§ Exercise directions
All of the data should be given again word for word, though the images are to be left out.

+++

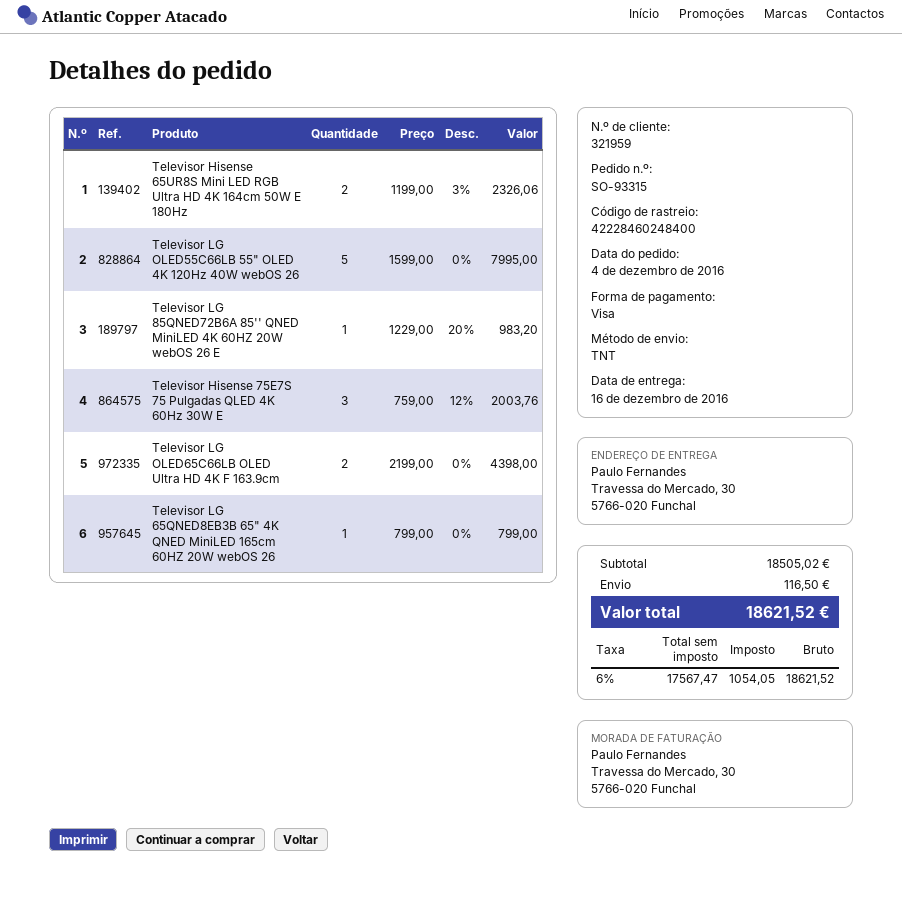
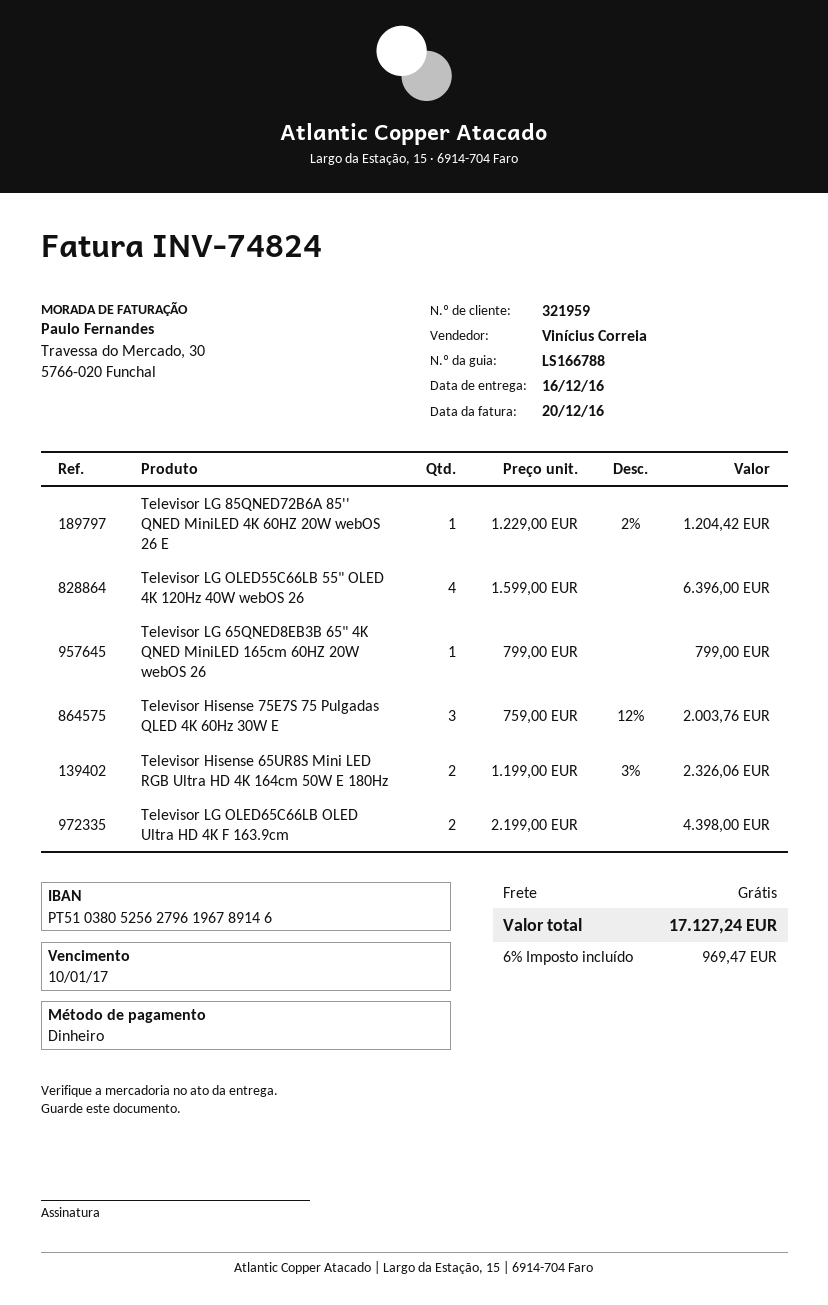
payment method: Visa -> cash
Televisor LG OLED55C66LB 55" OLED 4K 120Hz 40W webOS 26: 5 x 1599.00 = 7995.00 -> 4 x 1599.00 = 6396.00
Televisor LG 85QNED72B6A 85'' QNED MiniLED 4K 60HZ 20W webOS 26 E: 1 x 1229.00 - 20% = 983.20 -> 1 x 1229.00 - 2% = 1204.42
shipping: 116.50 -> 0.00
tax: 6% = 1054.05 -> 6% = 969.47
total: 18621.52 -> 17127.24

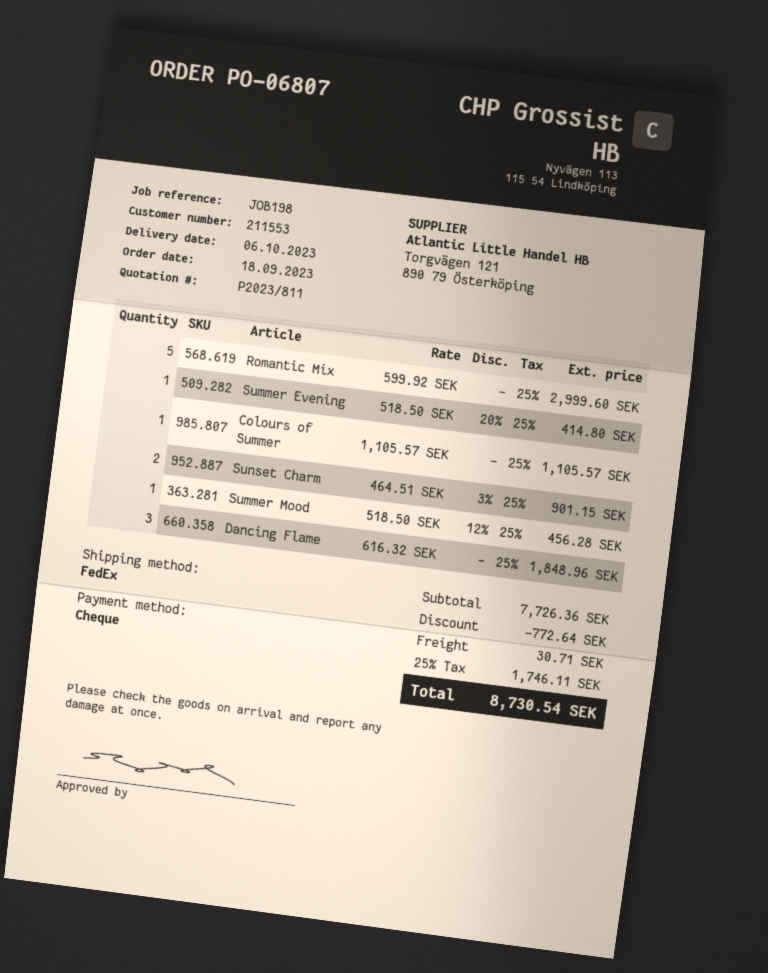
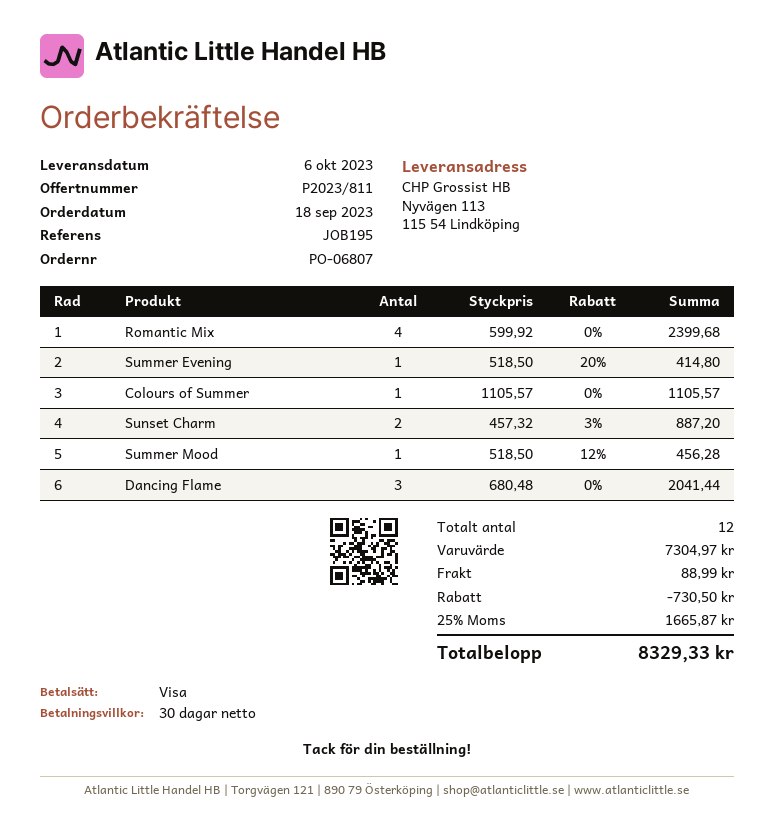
reference: JOB198 -> JOB195
payment method: cheque -> Visa
Romantic Mix: 5 x 599.92 = 2999.60 -> 4 x 599.92 = 2399.68
Sunset Сharm: 2 x 464.51 - 3% = 901.15 -> 2 x 457.32 - 3% = 887.20
Dancing Flame: 3 x 616.32 = 1848.96 -> 3 x 680.48 = 2041.44
subtotal: 7726.36 -> 7304.97
discount: 772.64 -> 730.50
shipping: 30.71 -> 88.99
tax: 25% = 1746.11 -> 25% = 1665.87
total: 8730.54 -> 8329.33

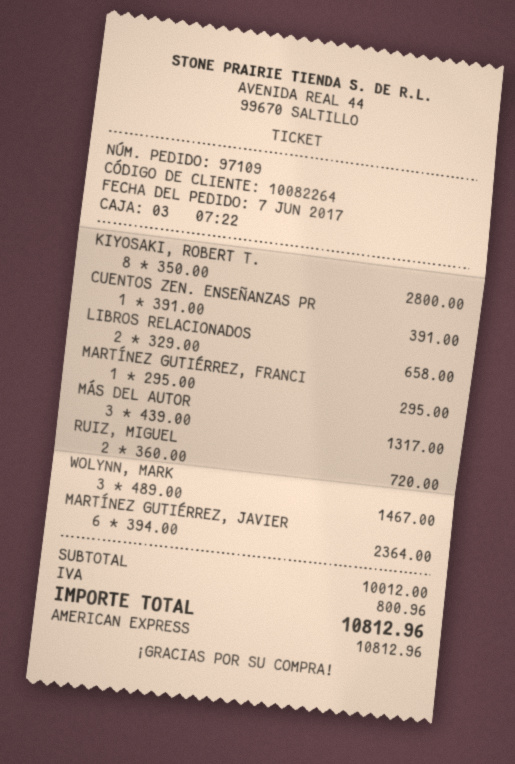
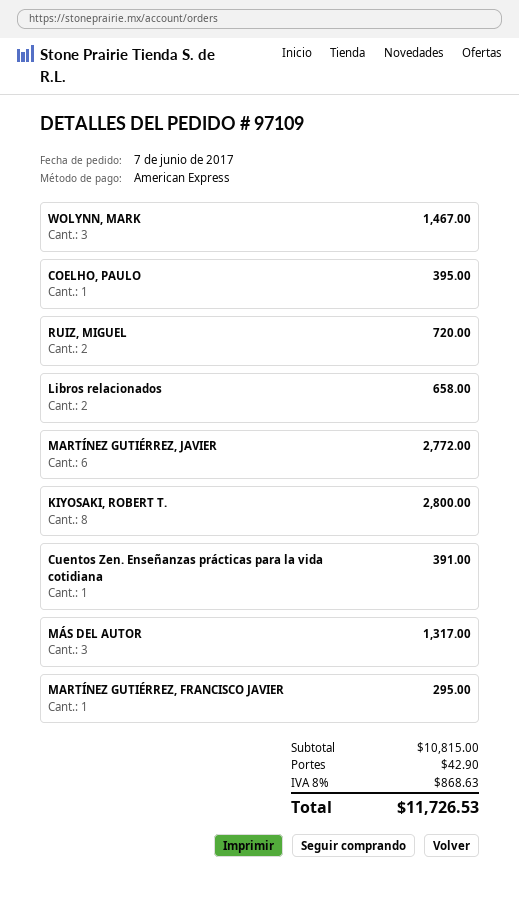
MARTÍNEZ GUTIÉRREZ, JAVIER: 6 for 2364.00 -> 6 for 2772.00
COELHO, PAULO: none -> 1 for 395.00
subtotal: 10012.00 -> 10815.00
shipping: none -> 42.90
tax: 800.96 -> 868.63
total: 10812.96 -> 11726.53

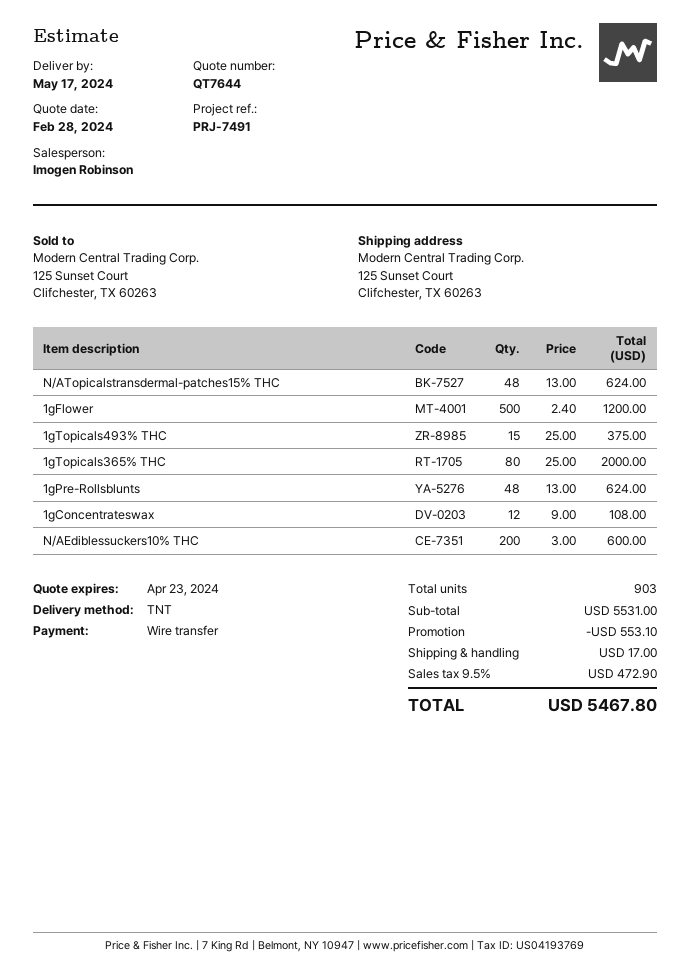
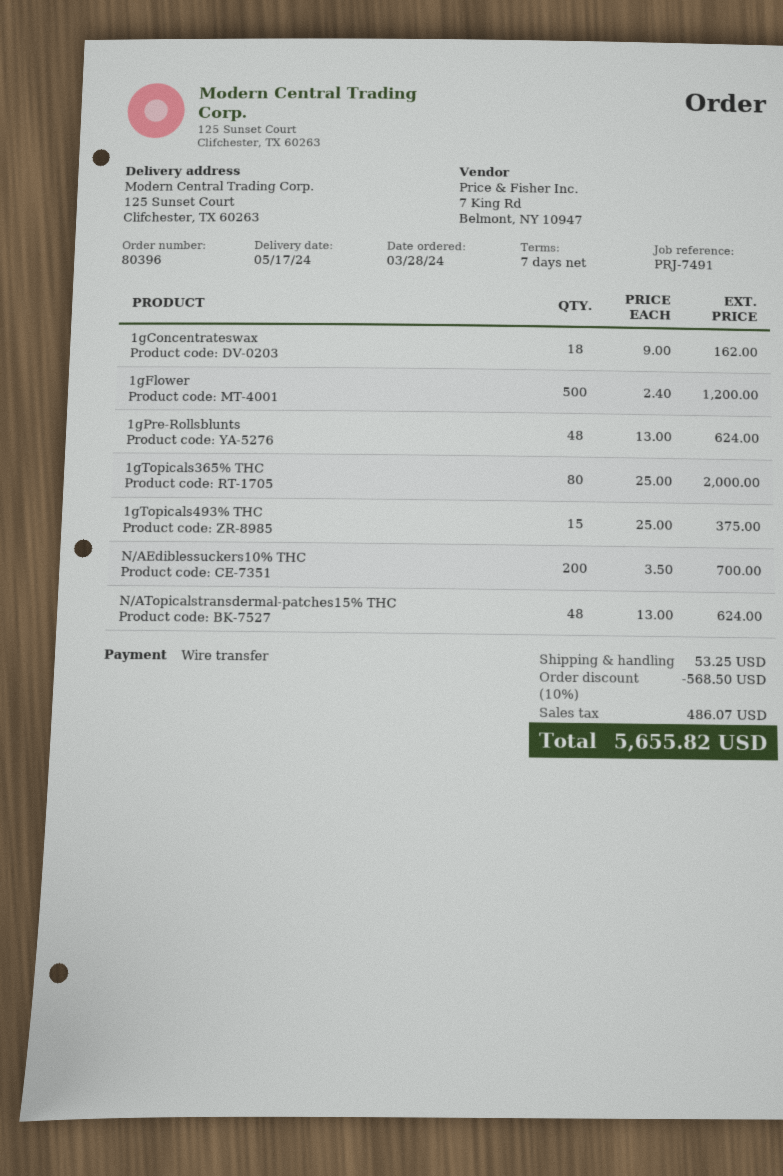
1gConcentrateswax: 12 x 9.00 = 108.00 -> 18 x 9.00 = 162.00
N/AEdiblessuckers10% THC: 200 x 3.00 = 600.00 -> 200 x 3.50 = 700.00
discount: 553.10 -> 568.50
shipping: 17.00 -> 53.25
tax: 472.90 -> 486.07
total: 5467.80 -> 5655.82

+++

§ Written response
payment method: Visa -> cash
Televisor LG OLED55C66LB 55" OLED 4K 120Hz 40W webOS 26: 5 x 1599.00 = 7995.00 -> 4 x 1599.00 = 6396.00
Televisor LG 85QNED72B6A 85'' QNED MiniLED 4K 60HZ 20W webOS 26 E: 1 x 1229.00 - 20% = 983.20 -> 1 x 1229.00 - 2% = 1204.42
shipping: 116.50 -> 0.00
tax: 6% = 1054.05 -> 6% = 969.47
total: 18621.52 -> 17127.24

reference: JOB198 -> JOB195
payment method: cheque -> Visa
Romantic Mix: 5 x 599.92 = 2999.60 -> 4 x 599.92 = 2399.68
Sunset Сharm: 2 x 464.51 - 3% = 901.15 -> 2 x 457.32 - 3% = 887.20
Dancing Flame: 3 x 616.32 = 1848.96 -> 3 x 680.48 = 2041.44
subtotal: 7726.36 -> 7304.97
discount: 772.64 -> 730.50
shipping: 30.71 -> 88.99
tax: 25% = 1746.11 -> 25% = 1665.87
total: 8730.54 -> 8329.33

MARTÍNEZ GUTIÉRREZ, JAVIER: 6 for 2364.00 -> 6 for 2772.00
COELHO, PAULO: none -> 1 for 395.00
subtotal: 10012.00 -> 10815.00
shipping: none -> 42.90
tax: 800.96 -> 868.63
total: 10812.96 -> 11726.53

1gConcentrateswax: 12 x 9.00 = 108.00 -> 18 x 9.00 = 162.00
N/AEdiblessuckers10% THC: 200 x 3.00 = 600.00 -> 200 x 3.50 = 700.00
discount: 553.10 -> 568.50
shipping: 17.00 -> 53.25
tax: 472.90 -> 486.07
total: 5467.80 -> 5655.82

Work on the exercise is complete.